• **WHAT TO PRODUCE**: Restate the lines of the material below word for word, from the first through the one containing "- The solutions", and include nothing else; pictures stay out.

+ + + +

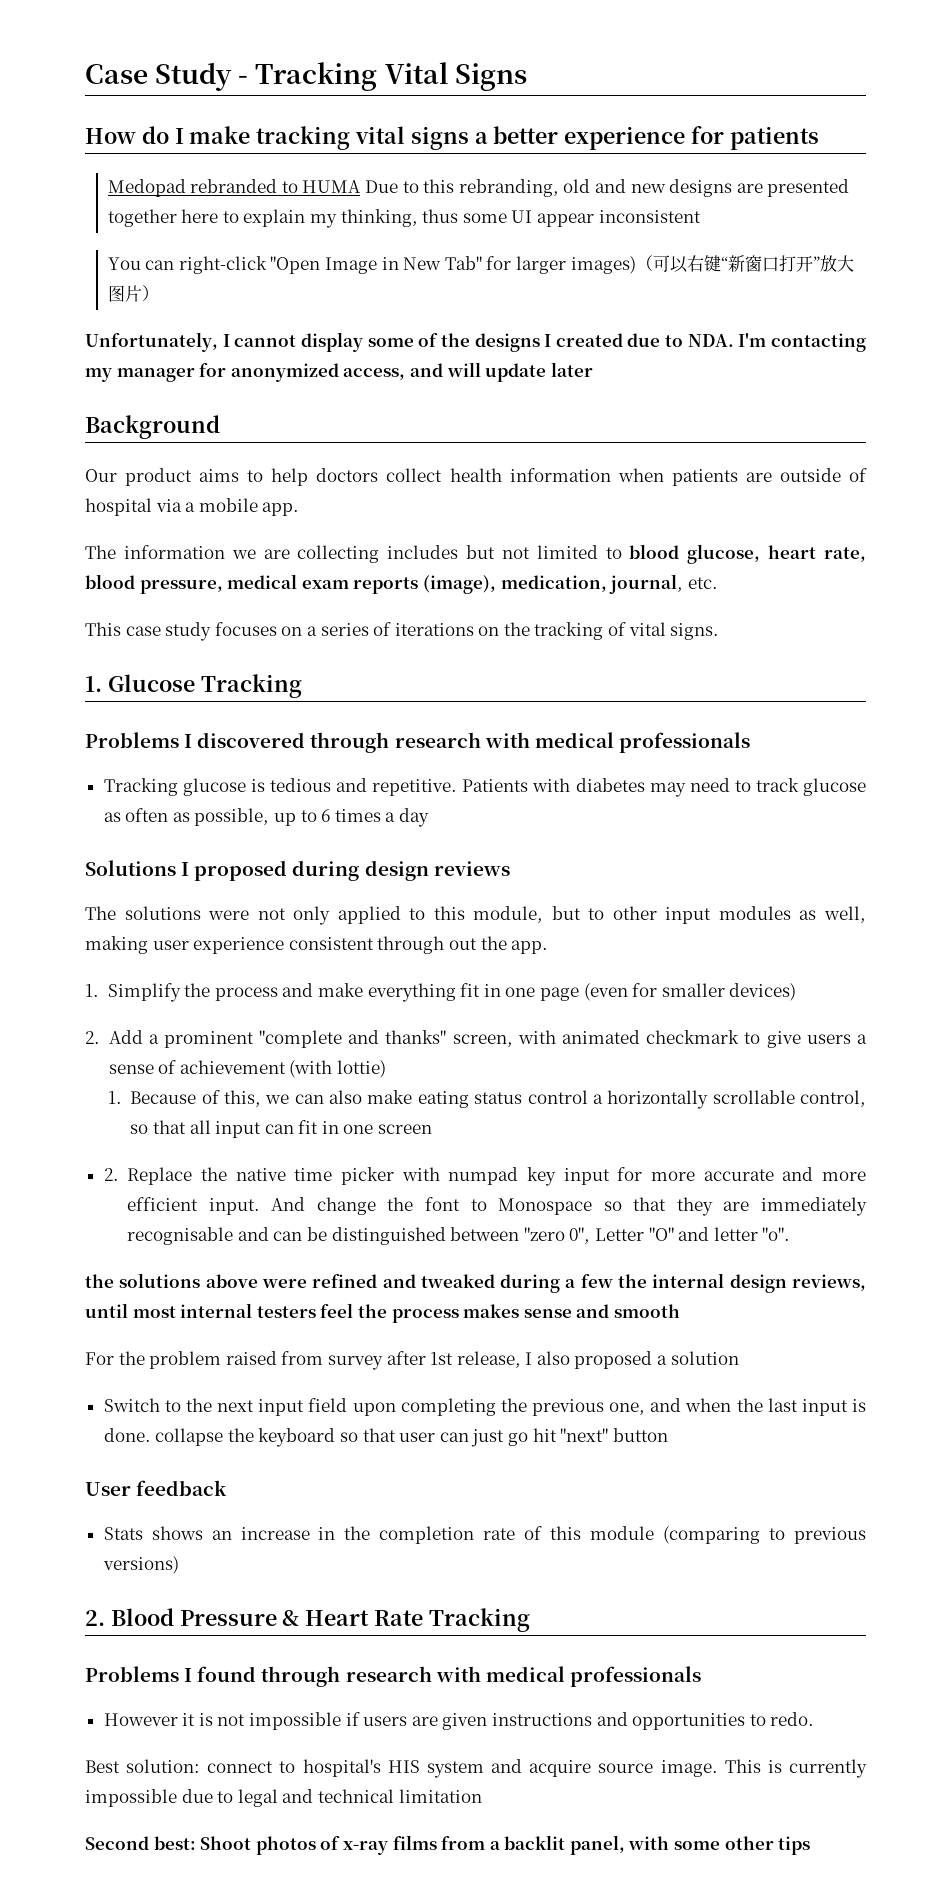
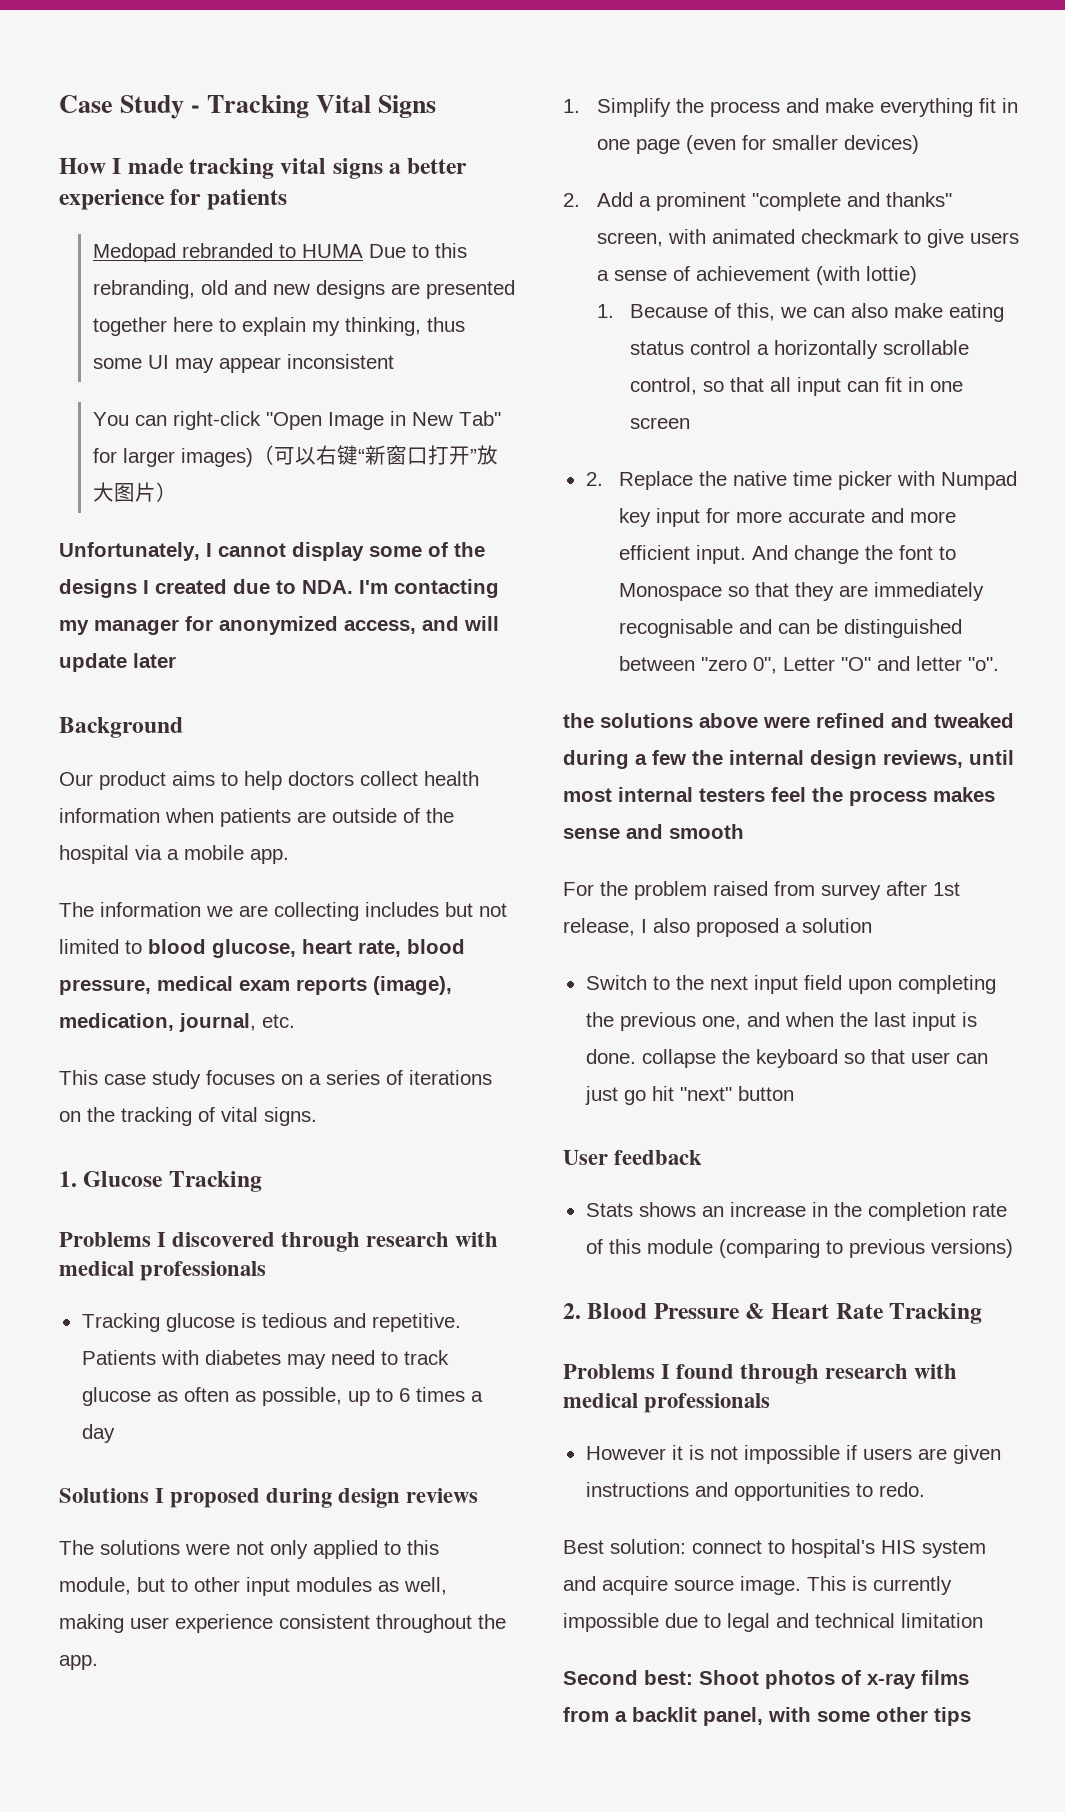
- How do I make tracking vital signs a better experience for patients
+ How I made tracking vital signs a better experience for patients
- Medopad rebranded to HUMA Due to this rebranding, old and new designs are presented together here to explain my thinking, thus some UI appear inconsistent
+ Medopad rebranded to HUMA Due to this rebranding, old and new designs are presented together here to explain my thinking, thus some UI may appear inconsistent
- Our product aims to help doctors collect health information when patients are outside of hospital via a mobile app.
+ Our product aims to help doctors collect health information when patients are outside of the hospital via a mobile app.
- The solutions were not only applied to this module, but to other input modules as well, making user experience consistent through out the app.
+ The solutions were not only applied to this module, but to other input modules as well, making user experience consistent throughout the app.
- 2. Replace the native time picker with numpad key input for more accurate and more efficient input.
+ 2. Replace the native time picker with Numpad key input for more accurate and more efficient input.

+ + + +

• **EXERCISE OUTPUT**:
- How do I make tracking vital signs a better experience for patients
+ How I made tracking vital signs a better experience for patients
- Medopad rebranded to HUMA Due to this rebranding, old and new designs are presented together here to explain my thinking, thus some UI appear inconsistent
+ Medopad rebranded to HUMA Due to this rebranding, old and new designs are presented together here to explain my thinking, thus some UI may appear inconsistent
- Our product aims to help doctors collect health information when patients are outside of hospital via a mobile app.
+ Our product aims to help doctors collect health information when patients are outside of the hospital via a mobile app.
- The solutions were not only applied to this module, but to other input modules as well, making user experience consistent through out the app.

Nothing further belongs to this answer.